ASSIGNED TASK -
Each line of the records that holds the word "Oroscopo" should be copied out.

DATA RECORDS -
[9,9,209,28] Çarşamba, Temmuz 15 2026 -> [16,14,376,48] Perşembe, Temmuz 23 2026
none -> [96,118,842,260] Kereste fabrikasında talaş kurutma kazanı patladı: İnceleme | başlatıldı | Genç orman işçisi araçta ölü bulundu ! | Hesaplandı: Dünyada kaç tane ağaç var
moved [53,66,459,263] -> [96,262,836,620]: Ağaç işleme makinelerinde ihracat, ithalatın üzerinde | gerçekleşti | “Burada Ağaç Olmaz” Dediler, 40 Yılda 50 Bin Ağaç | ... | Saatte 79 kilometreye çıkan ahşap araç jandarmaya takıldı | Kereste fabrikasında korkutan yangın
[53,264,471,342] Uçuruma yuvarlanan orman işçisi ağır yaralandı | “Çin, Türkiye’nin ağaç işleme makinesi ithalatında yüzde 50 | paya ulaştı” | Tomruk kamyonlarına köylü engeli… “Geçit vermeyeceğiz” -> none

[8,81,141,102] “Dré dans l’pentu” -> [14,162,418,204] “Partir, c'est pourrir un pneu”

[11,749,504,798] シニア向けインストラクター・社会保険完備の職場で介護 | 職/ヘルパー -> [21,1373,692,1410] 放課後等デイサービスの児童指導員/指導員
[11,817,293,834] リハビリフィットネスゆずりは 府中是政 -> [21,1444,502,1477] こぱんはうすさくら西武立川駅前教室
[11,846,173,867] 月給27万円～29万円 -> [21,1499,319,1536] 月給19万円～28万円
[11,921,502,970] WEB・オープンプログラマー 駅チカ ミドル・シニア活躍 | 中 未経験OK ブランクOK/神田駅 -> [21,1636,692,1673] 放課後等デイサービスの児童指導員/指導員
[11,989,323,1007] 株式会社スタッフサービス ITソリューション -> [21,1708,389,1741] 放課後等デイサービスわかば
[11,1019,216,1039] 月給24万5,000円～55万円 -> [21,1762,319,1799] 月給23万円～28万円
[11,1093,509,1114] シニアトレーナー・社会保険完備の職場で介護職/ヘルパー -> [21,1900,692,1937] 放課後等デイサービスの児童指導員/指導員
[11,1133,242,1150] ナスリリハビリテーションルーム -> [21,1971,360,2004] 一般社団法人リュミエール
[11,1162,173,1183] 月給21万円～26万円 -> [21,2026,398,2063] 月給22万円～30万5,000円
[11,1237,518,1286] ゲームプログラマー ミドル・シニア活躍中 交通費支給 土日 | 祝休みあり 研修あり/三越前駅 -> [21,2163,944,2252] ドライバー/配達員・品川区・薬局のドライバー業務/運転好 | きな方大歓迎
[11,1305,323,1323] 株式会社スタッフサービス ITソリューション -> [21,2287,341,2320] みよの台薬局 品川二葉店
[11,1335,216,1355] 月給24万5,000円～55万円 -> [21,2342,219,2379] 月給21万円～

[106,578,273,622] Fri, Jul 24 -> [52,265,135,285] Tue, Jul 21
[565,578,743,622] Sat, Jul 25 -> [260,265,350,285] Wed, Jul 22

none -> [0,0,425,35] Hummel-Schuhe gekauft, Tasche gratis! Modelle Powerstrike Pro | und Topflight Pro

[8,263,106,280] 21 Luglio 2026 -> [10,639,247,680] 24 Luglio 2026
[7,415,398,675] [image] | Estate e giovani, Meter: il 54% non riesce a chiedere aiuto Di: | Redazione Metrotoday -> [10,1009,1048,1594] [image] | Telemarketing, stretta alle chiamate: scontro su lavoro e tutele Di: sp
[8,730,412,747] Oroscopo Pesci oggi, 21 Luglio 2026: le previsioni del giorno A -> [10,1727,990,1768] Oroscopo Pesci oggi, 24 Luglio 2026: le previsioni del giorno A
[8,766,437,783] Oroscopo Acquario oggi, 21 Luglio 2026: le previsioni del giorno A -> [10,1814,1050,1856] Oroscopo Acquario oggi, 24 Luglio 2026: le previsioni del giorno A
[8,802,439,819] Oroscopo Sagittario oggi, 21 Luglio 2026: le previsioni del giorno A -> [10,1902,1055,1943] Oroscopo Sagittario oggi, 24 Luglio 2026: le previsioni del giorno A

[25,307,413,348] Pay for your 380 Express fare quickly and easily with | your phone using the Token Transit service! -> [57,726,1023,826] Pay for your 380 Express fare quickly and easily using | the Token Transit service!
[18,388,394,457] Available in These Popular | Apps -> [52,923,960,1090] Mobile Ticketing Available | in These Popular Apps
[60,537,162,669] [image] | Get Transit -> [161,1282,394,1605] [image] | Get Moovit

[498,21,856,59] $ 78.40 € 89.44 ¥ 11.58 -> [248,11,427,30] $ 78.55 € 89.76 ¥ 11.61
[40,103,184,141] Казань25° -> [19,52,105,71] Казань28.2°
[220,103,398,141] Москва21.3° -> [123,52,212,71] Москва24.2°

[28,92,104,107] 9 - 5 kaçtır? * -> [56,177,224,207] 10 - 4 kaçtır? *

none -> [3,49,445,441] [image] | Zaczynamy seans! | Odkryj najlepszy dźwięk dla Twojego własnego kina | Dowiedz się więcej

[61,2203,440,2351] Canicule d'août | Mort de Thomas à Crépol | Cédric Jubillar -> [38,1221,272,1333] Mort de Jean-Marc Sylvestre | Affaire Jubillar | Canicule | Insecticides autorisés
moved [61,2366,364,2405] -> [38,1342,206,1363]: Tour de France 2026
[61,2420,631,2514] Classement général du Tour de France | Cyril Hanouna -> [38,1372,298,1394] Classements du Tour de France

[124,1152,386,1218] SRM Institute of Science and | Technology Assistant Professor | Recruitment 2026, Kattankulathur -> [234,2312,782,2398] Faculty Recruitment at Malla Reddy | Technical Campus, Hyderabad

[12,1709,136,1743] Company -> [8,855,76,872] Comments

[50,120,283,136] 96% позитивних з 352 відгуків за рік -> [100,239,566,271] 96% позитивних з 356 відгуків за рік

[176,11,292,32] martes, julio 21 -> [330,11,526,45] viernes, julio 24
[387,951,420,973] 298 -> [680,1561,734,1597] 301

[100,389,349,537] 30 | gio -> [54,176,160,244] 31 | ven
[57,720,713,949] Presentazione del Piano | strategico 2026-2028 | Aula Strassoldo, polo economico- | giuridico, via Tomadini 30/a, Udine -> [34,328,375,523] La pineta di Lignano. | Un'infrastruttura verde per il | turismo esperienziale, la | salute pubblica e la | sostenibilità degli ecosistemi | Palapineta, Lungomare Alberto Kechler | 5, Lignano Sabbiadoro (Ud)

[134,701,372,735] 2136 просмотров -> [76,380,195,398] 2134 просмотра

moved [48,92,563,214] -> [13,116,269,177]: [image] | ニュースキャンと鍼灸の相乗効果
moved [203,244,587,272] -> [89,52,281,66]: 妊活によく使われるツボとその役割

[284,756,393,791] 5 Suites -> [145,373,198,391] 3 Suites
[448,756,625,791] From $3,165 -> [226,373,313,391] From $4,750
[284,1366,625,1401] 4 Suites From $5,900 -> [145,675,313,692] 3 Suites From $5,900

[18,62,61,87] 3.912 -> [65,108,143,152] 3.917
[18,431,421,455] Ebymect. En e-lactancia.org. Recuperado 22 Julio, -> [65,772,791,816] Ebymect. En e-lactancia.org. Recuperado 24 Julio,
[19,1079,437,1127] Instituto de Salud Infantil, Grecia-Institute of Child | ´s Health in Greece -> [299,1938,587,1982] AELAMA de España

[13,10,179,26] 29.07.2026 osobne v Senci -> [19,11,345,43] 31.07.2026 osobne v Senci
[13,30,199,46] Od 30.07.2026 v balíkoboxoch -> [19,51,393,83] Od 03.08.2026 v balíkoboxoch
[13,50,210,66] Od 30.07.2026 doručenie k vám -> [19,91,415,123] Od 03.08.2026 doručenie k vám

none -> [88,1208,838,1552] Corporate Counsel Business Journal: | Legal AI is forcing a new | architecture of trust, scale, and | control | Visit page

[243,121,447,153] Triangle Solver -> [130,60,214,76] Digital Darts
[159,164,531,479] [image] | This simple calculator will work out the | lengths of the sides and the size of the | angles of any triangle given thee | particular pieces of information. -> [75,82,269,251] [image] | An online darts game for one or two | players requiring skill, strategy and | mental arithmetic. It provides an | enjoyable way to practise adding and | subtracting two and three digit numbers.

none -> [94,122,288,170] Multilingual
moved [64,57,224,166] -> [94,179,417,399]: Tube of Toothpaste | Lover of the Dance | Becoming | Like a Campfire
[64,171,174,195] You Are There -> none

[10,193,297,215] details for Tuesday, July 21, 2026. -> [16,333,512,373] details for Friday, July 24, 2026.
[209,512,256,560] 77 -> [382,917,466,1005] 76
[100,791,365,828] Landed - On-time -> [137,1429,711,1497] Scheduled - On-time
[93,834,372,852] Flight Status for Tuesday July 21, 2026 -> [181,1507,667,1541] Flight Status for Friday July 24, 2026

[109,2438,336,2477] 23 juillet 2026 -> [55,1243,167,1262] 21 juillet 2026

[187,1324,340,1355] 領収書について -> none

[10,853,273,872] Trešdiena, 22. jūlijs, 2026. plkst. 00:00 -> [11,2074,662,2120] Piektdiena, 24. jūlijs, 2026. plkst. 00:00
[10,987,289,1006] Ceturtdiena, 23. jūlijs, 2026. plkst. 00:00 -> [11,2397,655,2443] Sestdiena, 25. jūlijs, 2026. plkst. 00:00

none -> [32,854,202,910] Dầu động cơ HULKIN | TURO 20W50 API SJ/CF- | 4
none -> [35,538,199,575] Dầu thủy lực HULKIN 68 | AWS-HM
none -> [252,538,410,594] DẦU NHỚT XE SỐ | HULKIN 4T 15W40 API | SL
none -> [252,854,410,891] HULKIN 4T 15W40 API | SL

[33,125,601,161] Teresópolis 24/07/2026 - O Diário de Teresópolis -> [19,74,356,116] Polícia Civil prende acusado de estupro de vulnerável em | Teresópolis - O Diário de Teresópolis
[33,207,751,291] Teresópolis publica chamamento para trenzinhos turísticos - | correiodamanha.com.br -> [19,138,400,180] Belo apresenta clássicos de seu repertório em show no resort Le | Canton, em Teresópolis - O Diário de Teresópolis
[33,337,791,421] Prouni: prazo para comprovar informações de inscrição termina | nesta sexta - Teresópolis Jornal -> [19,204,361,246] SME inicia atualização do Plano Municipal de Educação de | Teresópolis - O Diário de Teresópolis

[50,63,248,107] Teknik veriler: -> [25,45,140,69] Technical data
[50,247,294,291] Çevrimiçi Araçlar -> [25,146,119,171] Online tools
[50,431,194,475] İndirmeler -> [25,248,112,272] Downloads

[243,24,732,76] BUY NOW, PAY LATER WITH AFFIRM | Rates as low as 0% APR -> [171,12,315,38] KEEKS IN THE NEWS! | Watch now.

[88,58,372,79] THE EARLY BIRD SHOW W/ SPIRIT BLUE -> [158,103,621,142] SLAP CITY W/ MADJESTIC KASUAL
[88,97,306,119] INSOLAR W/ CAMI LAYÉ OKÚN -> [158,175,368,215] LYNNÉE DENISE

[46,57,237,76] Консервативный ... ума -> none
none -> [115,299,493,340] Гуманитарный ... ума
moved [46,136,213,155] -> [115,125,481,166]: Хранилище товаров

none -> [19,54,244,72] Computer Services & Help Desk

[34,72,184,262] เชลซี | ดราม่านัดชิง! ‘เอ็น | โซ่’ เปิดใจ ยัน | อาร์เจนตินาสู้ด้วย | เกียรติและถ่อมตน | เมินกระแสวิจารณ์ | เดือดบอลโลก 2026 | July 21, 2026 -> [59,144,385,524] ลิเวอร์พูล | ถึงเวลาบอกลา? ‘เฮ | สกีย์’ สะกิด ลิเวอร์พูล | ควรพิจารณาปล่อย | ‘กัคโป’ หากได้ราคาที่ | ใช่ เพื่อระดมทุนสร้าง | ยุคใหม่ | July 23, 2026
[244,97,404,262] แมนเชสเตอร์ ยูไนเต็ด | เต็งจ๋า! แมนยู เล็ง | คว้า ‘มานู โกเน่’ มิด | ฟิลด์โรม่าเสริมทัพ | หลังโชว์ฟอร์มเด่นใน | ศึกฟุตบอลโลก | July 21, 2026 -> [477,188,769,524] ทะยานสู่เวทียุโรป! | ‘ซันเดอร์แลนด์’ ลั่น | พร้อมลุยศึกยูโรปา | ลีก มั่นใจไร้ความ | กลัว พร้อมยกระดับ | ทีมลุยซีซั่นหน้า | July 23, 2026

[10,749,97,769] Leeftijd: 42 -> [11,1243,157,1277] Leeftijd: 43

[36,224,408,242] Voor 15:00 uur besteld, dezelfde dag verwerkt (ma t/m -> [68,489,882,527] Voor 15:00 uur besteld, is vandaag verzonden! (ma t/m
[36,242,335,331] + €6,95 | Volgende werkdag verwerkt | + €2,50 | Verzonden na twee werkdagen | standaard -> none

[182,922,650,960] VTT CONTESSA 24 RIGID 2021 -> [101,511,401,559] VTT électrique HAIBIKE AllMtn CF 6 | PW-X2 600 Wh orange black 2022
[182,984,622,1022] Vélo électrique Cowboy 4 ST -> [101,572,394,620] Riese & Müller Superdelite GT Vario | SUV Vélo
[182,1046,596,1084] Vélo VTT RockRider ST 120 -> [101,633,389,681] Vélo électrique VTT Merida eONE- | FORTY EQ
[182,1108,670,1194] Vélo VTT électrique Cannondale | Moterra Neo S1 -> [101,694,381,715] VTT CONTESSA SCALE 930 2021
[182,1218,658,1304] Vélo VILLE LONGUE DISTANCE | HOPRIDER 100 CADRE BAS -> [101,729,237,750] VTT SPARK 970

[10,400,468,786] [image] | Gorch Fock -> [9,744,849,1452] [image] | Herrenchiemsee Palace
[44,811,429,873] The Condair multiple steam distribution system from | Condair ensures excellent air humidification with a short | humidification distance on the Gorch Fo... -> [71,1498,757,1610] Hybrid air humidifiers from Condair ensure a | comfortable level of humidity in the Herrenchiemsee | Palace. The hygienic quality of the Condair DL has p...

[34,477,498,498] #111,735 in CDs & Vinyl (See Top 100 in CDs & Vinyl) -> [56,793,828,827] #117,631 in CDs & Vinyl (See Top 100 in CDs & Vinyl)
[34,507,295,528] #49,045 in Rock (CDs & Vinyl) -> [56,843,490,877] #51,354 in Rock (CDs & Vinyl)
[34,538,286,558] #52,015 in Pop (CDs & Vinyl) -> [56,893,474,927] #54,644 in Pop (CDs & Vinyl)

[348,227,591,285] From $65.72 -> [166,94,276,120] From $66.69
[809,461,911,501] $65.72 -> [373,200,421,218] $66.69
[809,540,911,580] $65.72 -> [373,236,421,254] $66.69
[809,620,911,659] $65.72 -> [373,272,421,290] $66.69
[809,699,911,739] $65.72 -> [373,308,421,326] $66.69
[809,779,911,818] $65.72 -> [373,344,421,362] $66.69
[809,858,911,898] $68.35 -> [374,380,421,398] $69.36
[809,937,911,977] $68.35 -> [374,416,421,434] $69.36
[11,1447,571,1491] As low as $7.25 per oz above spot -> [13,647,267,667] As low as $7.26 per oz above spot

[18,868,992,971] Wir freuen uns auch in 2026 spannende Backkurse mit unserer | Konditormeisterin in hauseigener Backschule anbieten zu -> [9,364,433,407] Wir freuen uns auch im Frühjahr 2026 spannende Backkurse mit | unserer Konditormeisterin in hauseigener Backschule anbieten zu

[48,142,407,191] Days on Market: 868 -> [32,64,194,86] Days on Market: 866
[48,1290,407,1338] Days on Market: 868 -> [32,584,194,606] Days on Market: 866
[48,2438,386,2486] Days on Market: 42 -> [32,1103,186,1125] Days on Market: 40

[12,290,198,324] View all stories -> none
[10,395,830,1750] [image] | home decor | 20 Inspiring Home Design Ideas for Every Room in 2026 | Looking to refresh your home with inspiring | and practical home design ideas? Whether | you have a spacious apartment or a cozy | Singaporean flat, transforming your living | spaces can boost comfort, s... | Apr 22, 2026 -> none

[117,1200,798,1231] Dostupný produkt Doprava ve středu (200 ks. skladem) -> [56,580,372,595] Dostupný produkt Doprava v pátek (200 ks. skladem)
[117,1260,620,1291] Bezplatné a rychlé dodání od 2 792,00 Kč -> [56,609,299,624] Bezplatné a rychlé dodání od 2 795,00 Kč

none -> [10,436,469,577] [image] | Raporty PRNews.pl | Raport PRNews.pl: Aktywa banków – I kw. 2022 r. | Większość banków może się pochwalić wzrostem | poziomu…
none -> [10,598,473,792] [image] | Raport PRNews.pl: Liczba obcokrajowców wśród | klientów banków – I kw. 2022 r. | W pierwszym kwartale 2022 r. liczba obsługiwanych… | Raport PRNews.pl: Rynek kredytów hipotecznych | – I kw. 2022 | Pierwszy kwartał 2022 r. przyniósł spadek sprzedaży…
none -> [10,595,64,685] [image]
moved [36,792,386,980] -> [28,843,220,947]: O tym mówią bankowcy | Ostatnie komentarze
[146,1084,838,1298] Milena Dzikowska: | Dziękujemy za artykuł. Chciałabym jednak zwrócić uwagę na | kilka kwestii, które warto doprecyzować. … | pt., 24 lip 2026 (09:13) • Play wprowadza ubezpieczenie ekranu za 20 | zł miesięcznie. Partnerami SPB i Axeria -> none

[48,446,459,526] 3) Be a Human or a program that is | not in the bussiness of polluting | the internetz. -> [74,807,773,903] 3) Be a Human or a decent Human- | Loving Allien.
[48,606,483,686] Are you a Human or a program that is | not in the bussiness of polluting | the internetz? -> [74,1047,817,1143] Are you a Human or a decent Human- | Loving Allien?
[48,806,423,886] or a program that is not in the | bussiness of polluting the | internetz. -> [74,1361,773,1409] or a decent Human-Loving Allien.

SOLVED EXERCISE -
[8,730,412,747] Oroscopo Pesci oggi, 21 Luglio 2026: le previsioni del giorno A -> [10,1727,990,1768] Oroscopo Pesci oggi, 24 Luglio 2026: le previsioni del giorno A
[8,766,437,783] Oroscopo Acquario oggi, 21 Luglio 2026: le previsioni del giorno A -> [10,1814,1050,1856] Oroscopo Acquario oggi, 24 Luglio 2026: le previsioni del giorno A
[8,802,439,819] Oroscopo Sagittario oggi, 21 Luglio 2026: le previsioni del giorno A -> [10,1902,1055,1943] Oroscopo Sagittario oggi, 24 Luglio 2026: le previsioni del giorno A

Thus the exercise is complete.